Stop Waiting to Feel Ready — You Never Will
Stop Waiting
To Feel Ready —
You Never Will
The feeling of readiness is not a destination. It is a story you tell yourself to stay exactly where you are.
I know this version intimately. I spent years in that waiting room. Waiting until I had more experience. More money. More confidence. More time. More certainty that things would work out.
What I didn't understand then — and what took me an embarrassingly long time to grasp — is that the feeling of being ready is not something that arrives before you start. It is something that appears, quietly and unexpectedly, only after you have already begun.
This is the thing nobody puts on the poster. Nobody says: "Start terrified. Start uncertain. Start with everything still unresolved." But that is exactly what the people who actually build things, finish things, and change things have in common. They started anyway.
The Readiness Myth
We have been taught — by school, by parents, by every system designed to manage risk — that preparation precedes action. Study first. Practice first. Get qualified first. Then do.

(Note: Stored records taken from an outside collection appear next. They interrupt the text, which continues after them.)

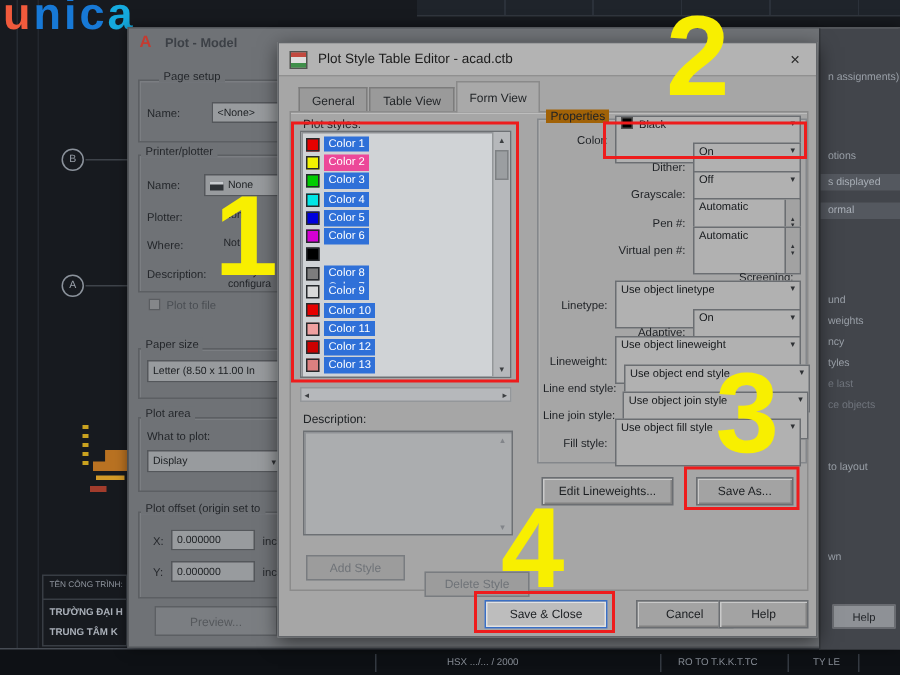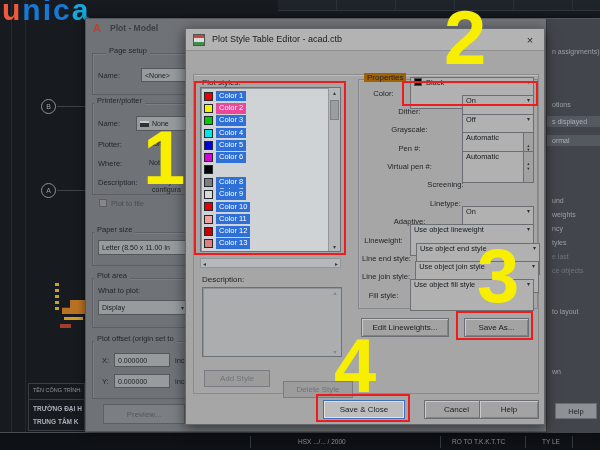"General" div.a { html: none -> <div> <div>General</div> <div>Table View</div> <div>Form View</div> </div> }
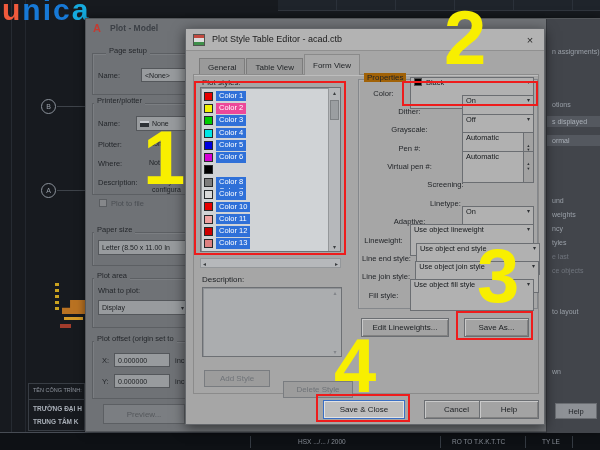"Color:" .prop-label { text-align: center -> right }
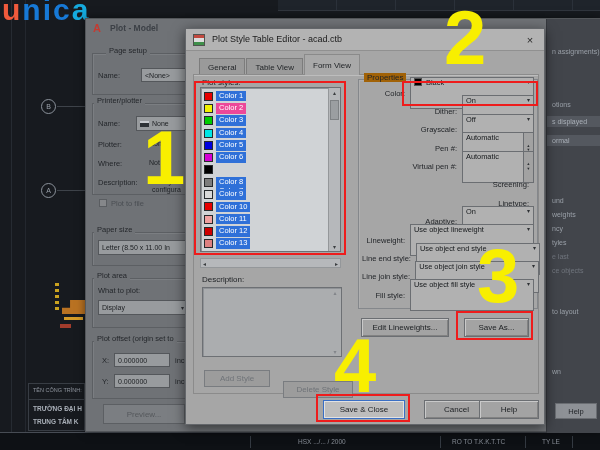"Use object linetype" div.prop-ctl { html: none -> <div> <span>Use object linetype</span> <span>▾</span> </div> }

And for certain things, that's true. You should not perform surgery without training. You should not fly a plane without hours in a cockpit. There are legitimate thresholds of readiness for high-stakes technical skills.
But most of the things we are waiting to feel ready for are not those things. Most of the things we are waiting for are: starting the business, writing the first post, having the difficult conversation, applying for the opportunity, moving to the new city, saying what we actually think.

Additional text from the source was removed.